= MATERIAL FOR THIS TASK =
####################

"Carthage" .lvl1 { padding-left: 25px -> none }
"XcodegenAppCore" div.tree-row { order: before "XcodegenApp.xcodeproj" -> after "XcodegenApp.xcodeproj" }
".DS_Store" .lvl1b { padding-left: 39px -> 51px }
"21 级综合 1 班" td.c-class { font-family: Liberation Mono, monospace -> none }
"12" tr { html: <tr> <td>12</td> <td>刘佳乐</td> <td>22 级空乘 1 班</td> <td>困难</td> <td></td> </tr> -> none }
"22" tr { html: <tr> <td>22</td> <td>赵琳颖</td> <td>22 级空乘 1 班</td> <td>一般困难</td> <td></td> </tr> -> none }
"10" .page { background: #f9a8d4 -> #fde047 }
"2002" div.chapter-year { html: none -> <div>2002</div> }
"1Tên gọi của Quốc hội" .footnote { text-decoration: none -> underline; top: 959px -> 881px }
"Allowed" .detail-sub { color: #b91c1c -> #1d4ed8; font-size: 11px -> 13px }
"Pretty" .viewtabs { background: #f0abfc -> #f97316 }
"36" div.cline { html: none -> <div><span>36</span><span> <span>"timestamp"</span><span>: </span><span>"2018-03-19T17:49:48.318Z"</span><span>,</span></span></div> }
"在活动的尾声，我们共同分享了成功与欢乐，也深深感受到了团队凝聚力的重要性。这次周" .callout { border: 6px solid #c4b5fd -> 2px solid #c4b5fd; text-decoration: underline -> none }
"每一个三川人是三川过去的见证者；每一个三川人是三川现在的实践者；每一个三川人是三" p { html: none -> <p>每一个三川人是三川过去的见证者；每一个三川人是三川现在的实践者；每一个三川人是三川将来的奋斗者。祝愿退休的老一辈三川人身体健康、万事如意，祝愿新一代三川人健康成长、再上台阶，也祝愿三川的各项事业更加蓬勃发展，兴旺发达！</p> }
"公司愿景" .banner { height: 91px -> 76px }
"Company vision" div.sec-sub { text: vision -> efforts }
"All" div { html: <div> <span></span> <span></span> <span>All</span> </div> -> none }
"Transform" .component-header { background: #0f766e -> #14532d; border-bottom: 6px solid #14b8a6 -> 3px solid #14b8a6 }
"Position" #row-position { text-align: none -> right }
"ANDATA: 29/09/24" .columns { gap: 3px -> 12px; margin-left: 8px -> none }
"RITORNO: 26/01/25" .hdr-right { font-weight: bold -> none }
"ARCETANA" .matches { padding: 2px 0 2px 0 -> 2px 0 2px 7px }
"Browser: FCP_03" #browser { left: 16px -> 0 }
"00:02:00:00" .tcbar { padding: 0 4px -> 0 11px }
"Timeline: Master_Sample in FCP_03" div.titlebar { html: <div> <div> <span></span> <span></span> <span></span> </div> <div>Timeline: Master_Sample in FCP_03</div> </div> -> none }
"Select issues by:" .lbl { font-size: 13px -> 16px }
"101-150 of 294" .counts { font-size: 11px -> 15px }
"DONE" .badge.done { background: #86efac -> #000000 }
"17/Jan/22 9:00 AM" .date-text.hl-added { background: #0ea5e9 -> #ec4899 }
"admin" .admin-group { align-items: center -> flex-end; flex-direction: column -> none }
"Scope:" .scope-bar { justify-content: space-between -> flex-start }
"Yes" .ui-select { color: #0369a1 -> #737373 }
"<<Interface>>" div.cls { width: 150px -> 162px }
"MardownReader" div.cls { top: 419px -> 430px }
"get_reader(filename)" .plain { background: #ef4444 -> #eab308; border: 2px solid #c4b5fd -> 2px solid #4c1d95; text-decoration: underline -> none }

####################

= EXERCISE OBJECTIVE =
Copy out the records above exactly and completely.

= EXERCISE OUTPUT =
"Carthage" .lvl1 { padding-left: 25px -> none }
"XcodegenAppCore" div.tree-row { order: before "XcodegenApp.xcodeproj" -> after "XcodegenApp.xcodeproj" }
".DS_Store" .lvl1b { padding-left: 39px -> 51px }
"21 级综合 1 班" td.c-class { font-family: Liberation Mono, monospace -> none }
"12" tr { html: <tr> <td>12</td> <td>刘佳乐</td> <td>22 级空乘 1 班</td> <td>困难</td> <td></td> </tr> -> none }
"22" tr { html: <tr> <td>22</td> <td>赵琳颖</td> <td>22 级空乘 1 班</td> <td>一般困难</td> <td></td> </tr> -> none }
"10" .page { background: #f9a8d4 -> #fde047 }
"2002" div.chapter-year { html: none -> <div>2002</div> }
"1Tên gọi của Quốc hội" .footnote { text-decoration: none -> underline; top: 959px -> 881px }
"Allowed" .detail-sub { color: #b91c1c -> #1d4ed8; font-size: 11px -> 13px }
"Pretty" .viewtabs { background: #f0abfc -> #f97316 }
"36" div.cline { html: none -> <div><span>36</span><span> <span>"timestamp"</span><span>: </span><span>"2018-03-19T17:49:48.318Z"</span><span>,</span></span></div> }
"在活动的尾声，我们共同分享了成功与欢乐，也深深感受到了团队凝聚力的重要性。这次周" .callout { border: 6px solid #c4b5fd -> 2px solid #c4b5fd; text-decoration: underline -> none }
"每一个三川人是三川过去的见证者；每一个三川人是三川现在的实践者；每一个三川人是三" p { html: none -> <p>每一个三川人是三川过去的见证者；每一个三川人是三川现在的实践者；每一个三川人是三川将来的奋斗者。祝愿退休的老一辈三川人身体健康、万事如意，祝愿新一代三川人健康成长、再上台阶，也祝愿三川的各项事业更加蓬勃发展，兴旺发达！</p> }
"公司愿景" .banner { height: 91px -> 76px }
"Company vision" div.sec-sub { text: vision -> efforts }
"All" div { html: <div> <span></span> <span></span> <span>All</span> </div> -> none }
"Transform" .component-header { background: #0f766e -> #14532d; border-bottom: 6px solid #14b8a6 -> 3px solid #14b8a6 }
"Position" #row-position { text-align: none -> right }
"ANDATA: 29/09/24" .columns { gap: 3px -> 12px; margin-left: 8px -> none }
"RITORNO: 26/01/25" .hdr-right { font-weight: bold -> none }
"ARCETANA" .matches { padding: 2px 0 2px 0 -> 2px 0 2px 7px }
"Browser: FCP_03" #browser { left: 16px -> 0 }
"00:02:00:00" .tcbar { padding: 0 4px -> 0 11px }
"Timeline: Master_Sample in FCP_03" div.titlebar { html: <div> <div> <span></span> <span></span> <span></span> </div> <div>Timeline: Master_Sample in FCP_03</div> </div> -> none }
"Select issues by:" .lbl { font-size: 13px -> 16px }
"101-150 of 294" .counts { font-size: 11px -> 15px }
"DONE" .badge.done { background: #86efac -> #000000 }
"17/Jan/22 9:00 AM" .date-text.hl-added { background: #0ea5e9 -> #ec4899 }
"admin" .admin-group { align-items: center -> flex-end; flex-direction: column -> none }
"Scope:" .scope-bar { justify-content: space-between -> flex-start }
"Yes" .ui-select { color: #0369a1 -> #737373 }
"<<Interface>>" div.cls { width: 150px -> 162px }
"MardownReader" div.cls { top: 419px -> 430px }
"get_reader(filename)" .plain { background: #ef4444 -> #eab308; border: 2px solid #c4b5fd -> 2px solid #4c1d95; text-decoration: underline -> none }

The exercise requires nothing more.